**What is expected**
Exactly as they appear, write the lines from the one containing "(517, 173) none -> [206,310,290,331] the game" to the final line of the entries, leaving pictures out.

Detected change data
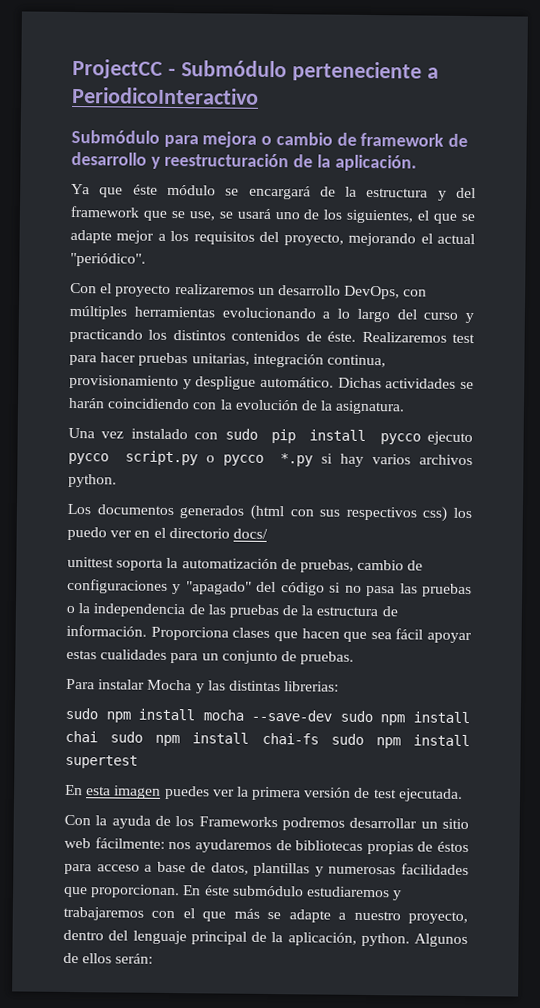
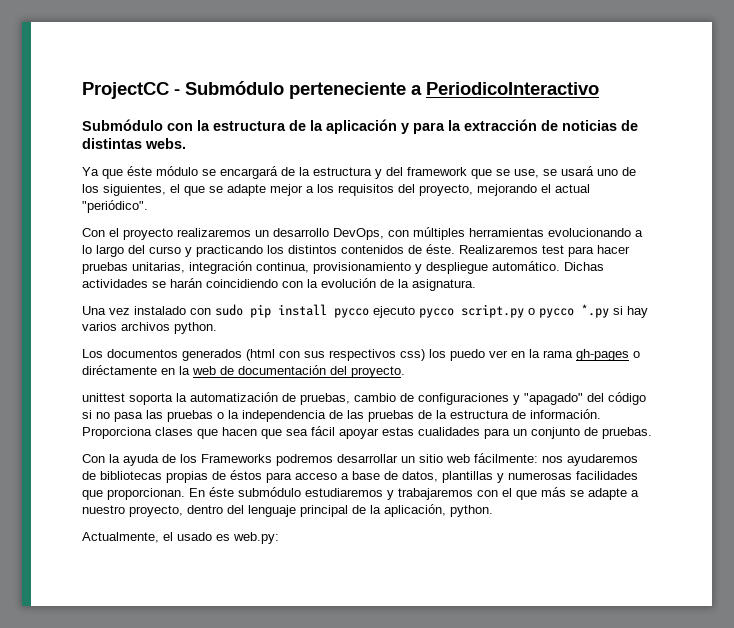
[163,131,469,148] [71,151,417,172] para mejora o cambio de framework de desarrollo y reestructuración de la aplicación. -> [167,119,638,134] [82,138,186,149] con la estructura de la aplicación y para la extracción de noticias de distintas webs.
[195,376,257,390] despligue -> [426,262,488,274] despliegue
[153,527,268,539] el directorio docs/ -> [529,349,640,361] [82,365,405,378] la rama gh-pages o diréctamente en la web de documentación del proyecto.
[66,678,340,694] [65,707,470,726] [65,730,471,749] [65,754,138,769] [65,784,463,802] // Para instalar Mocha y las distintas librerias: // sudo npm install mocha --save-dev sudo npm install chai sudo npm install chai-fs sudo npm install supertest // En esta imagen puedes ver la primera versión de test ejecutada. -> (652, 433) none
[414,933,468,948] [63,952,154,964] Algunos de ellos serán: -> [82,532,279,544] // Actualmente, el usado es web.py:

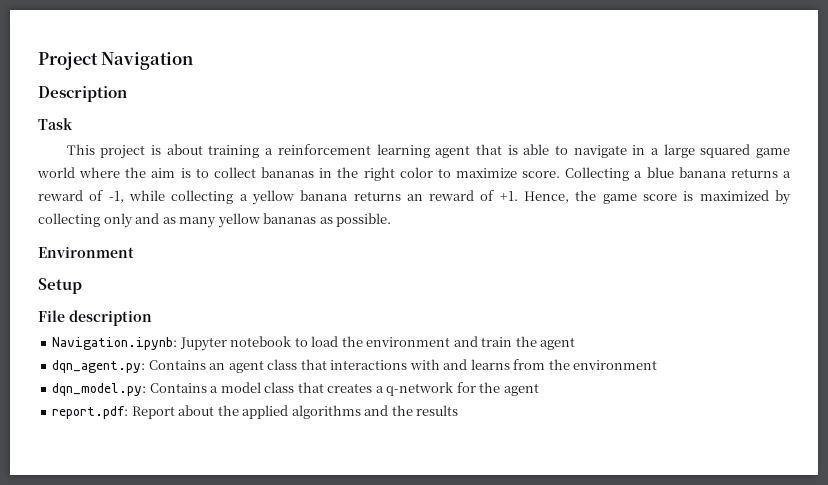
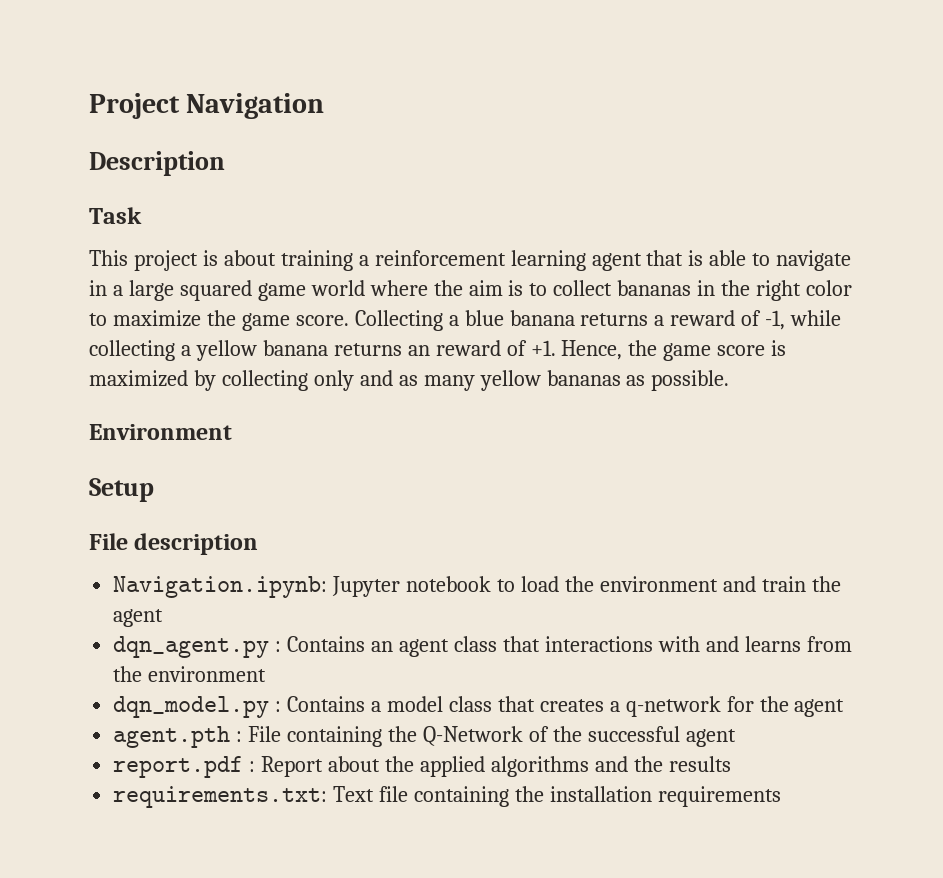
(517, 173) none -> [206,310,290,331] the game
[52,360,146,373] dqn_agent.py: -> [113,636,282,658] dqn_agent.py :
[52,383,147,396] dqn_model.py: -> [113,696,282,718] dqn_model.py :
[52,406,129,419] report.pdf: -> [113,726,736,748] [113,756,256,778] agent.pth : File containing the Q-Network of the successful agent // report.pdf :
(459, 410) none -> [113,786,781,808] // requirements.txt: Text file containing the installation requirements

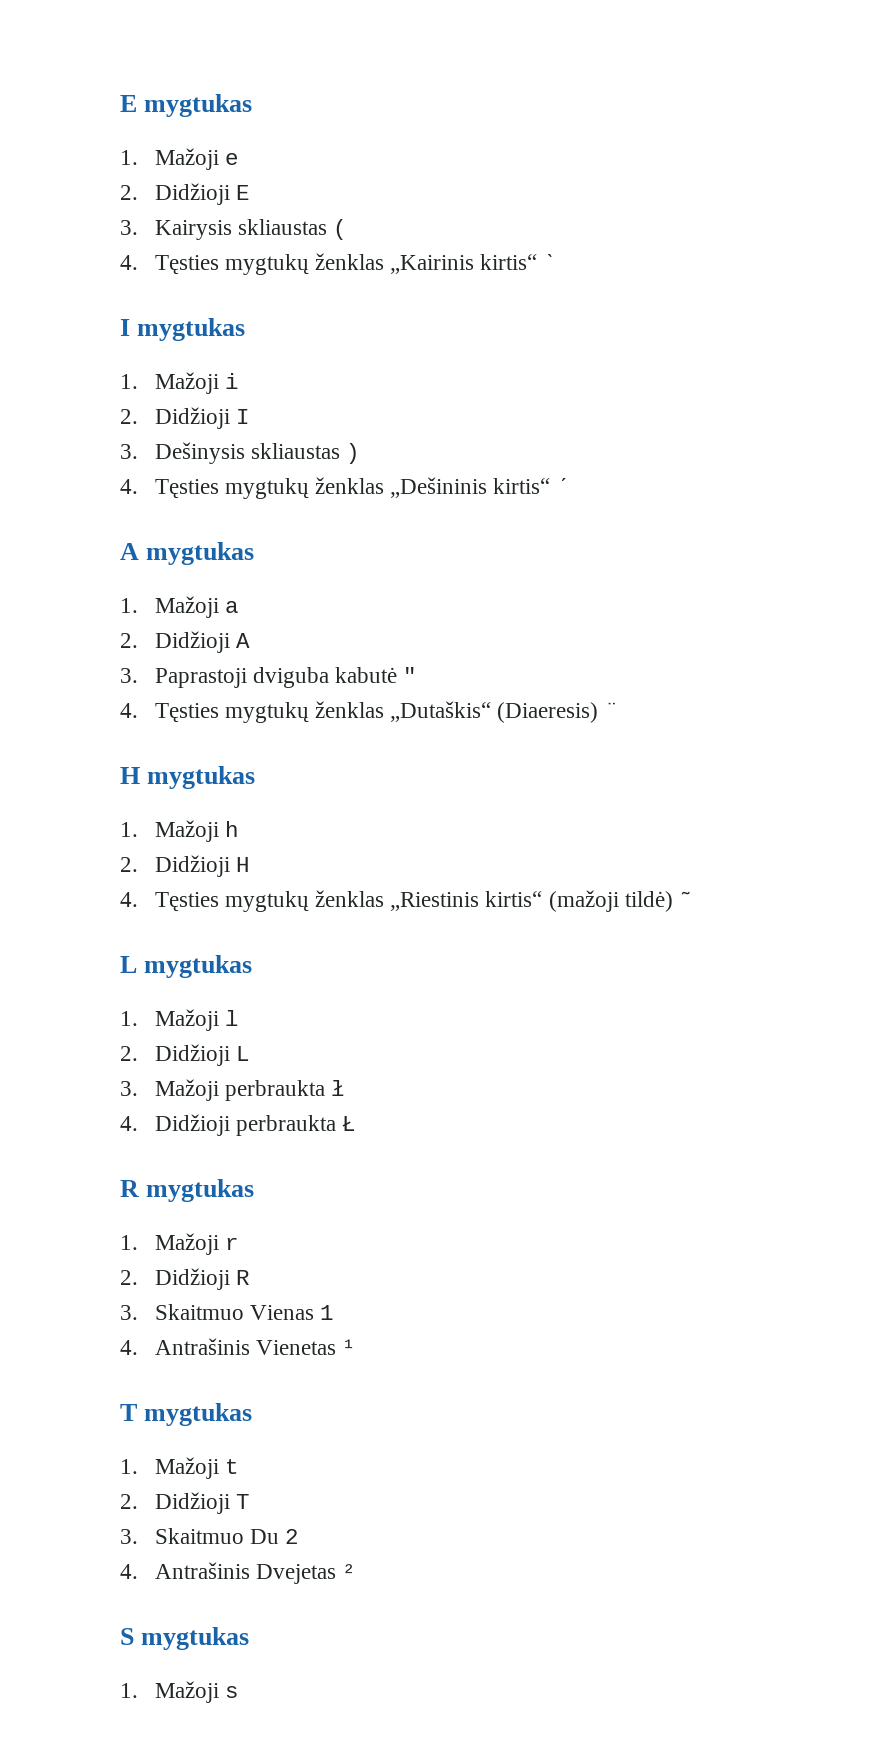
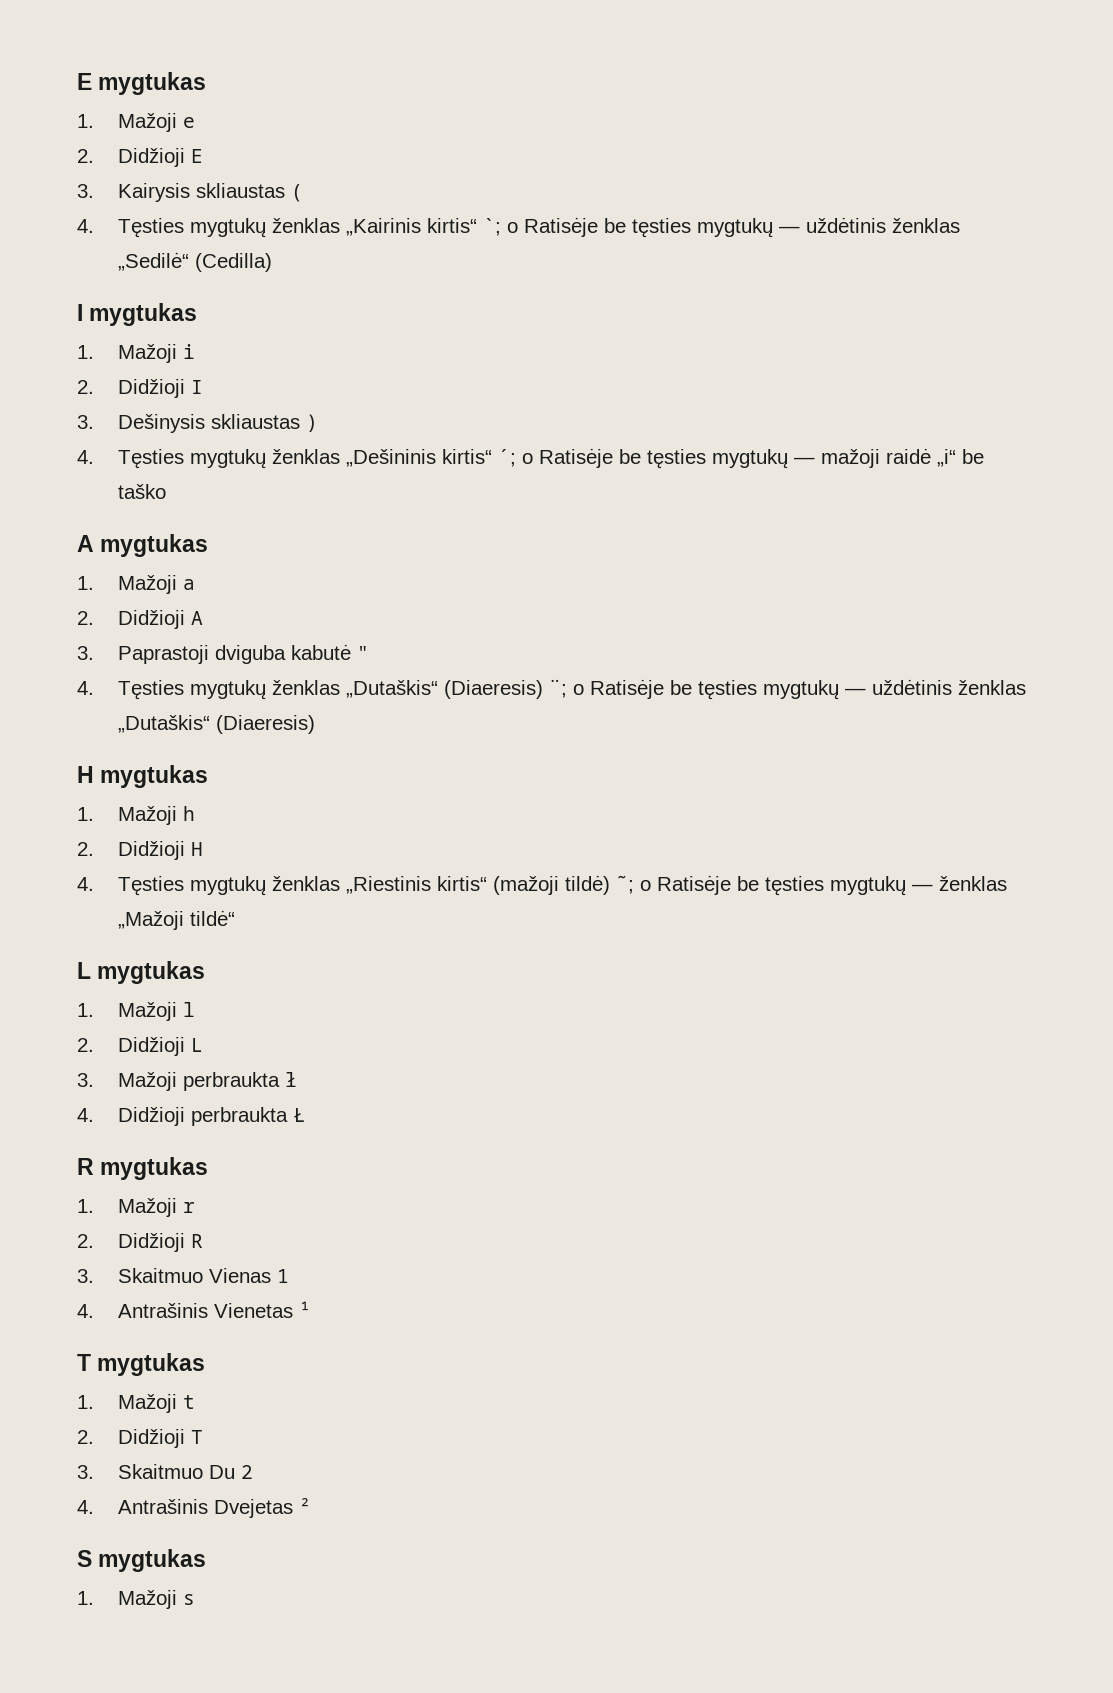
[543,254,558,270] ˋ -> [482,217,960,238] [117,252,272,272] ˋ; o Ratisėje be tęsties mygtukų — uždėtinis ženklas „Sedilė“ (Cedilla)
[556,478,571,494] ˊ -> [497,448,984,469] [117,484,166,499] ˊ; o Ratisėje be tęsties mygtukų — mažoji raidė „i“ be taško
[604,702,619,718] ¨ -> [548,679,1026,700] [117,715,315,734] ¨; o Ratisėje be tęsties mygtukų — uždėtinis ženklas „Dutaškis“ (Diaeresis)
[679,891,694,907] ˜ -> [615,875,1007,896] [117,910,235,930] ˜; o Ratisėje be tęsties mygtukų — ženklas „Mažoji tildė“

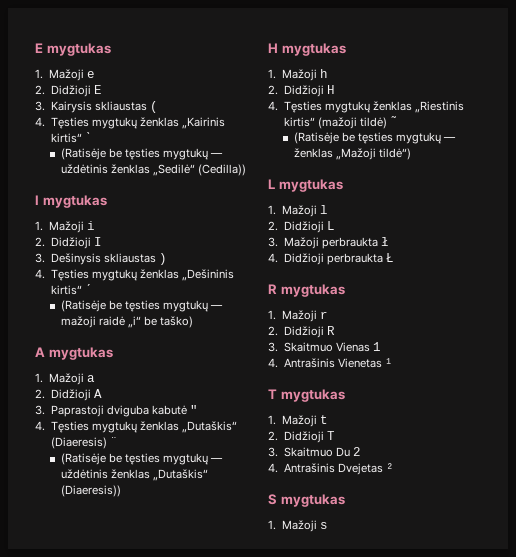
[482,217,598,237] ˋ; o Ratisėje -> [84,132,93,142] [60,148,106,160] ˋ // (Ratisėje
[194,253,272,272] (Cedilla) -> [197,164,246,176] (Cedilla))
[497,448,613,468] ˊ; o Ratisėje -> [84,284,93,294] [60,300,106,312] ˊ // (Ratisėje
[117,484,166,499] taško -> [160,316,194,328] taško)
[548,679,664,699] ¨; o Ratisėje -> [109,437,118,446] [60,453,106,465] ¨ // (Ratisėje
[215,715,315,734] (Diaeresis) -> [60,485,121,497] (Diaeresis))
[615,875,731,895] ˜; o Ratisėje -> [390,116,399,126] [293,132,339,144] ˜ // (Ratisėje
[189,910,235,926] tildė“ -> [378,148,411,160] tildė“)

**Completed task**
(517, 173) none -> [206,310,290,331] the game
[52,360,146,373] dqn_agent.py: -> [113,636,282,658] dqn_agent.py :
[52,383,147,396] dqn_model.py: -> [113,696,282,718] dqn_model.py :
[52,406,129,419] report.pdf: -> [113,726,736,748] [113,756,256,778] agent.pth : File containing the Q-Network of the successful agent // report.pdf :
(459, 410) none -> [113,786,781,808] // requirements.txt: Text file containing the installation requirements

[543,254,558,270] ˋ -> [482,217,960,238] [117,252,272,272] ˋ; o Ratisėje be tęsties mygtukų — uždėtinis ženklas „Sedilė“ (Cedilla)
[556,478,571,494] ˊ -> [497,448,984,469] [117,484,166,499] ˊ; o Ratisėje be tęsties mygtukų — mažoji raidė „i“ be taško
[604,702,619,718] ¨ -> [548,679,1026,700] [117,715,315,734] ¨; o Ratisėje be tęsties mygtukų — uždėtinis ženklas „Dutaškis“ (Diaeresis)
[679,891,694,907] ˜ -> [615,875,1007,896] [117,910,235,930] ˜; o Ratisėje be tęsties mygtukų — ženklas „Mažoji tildė“

[482,217,598,237] ˋ; o Ratisėje -> [84,132,93,142] [60,148,106,160] ˋ // (Ratisėje
[194,253,272,272] (Cedilla) -> [197,164,246,176] (Cedilla))
[497,448,613,468] ˊ; o Ratisėje -> [84,284,93,294] [60,300,106,312] ˊ // (Ratisėje
[117,484,166,499] taško -> [160,316,194,328] taško)
[548,679,664,699] ¨; o Ratisėje -> [109,437,118,446] [60,453,106,465] ¨ // (Ratisėje
[215,715,315,734] (Diaeresis) -> [60,485,121,497] (Diaeresis))
[615,875,731,895] ˜; o Ratisėje -> [390,116,399,126] [293,132,339,144] ˜ // (Ratisėje
[189,910,235,926] tildė“ -> [378,148,411,160] tildė“)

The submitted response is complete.